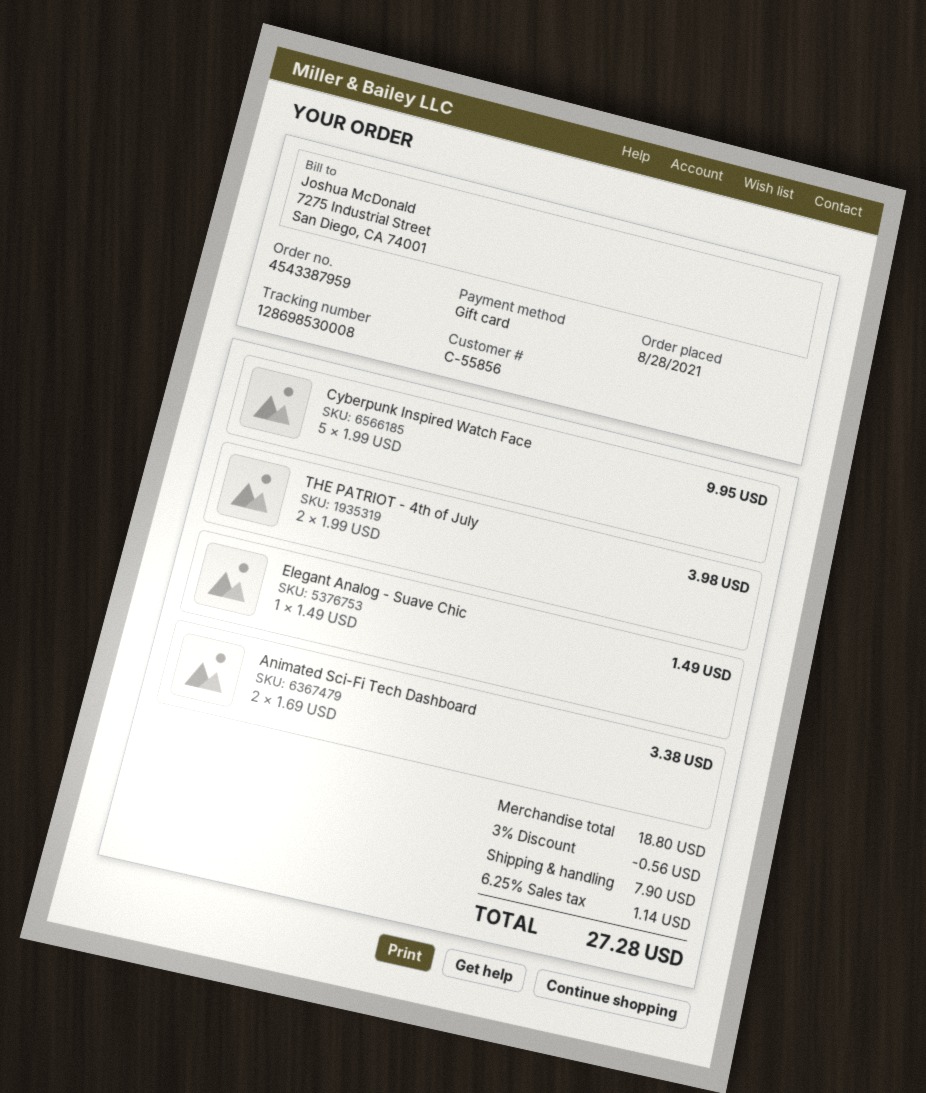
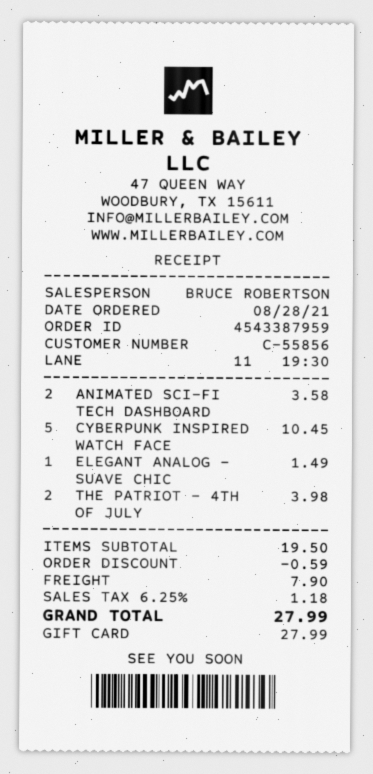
Cyberpunk Inspired Watch Face: 5 for 9.95 -> 5 for 10.45
Animated Sci-Fi Tech Dashboard: 2 for 3.38 -> 2 for 3.58
subtotal: 18.80 -> 19.50
discount: 0.56 -> 0.59
tax: 6.25% = 1.14 -> 6.25% = 1.18
total: 27.28 -> 27.99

Problem :: Nothing outside the span should appear: transcribe the lines from the one containing "subtotal: 18.80 -> 19.50" through the last line of the records.

Your response ::
subtotal: 18.80 -> 19.50
discount: 0.56 -> 0.59
tax: 6.25% = 1.14 -> 6.25% = 1.18
total: 27.28 -> 27.99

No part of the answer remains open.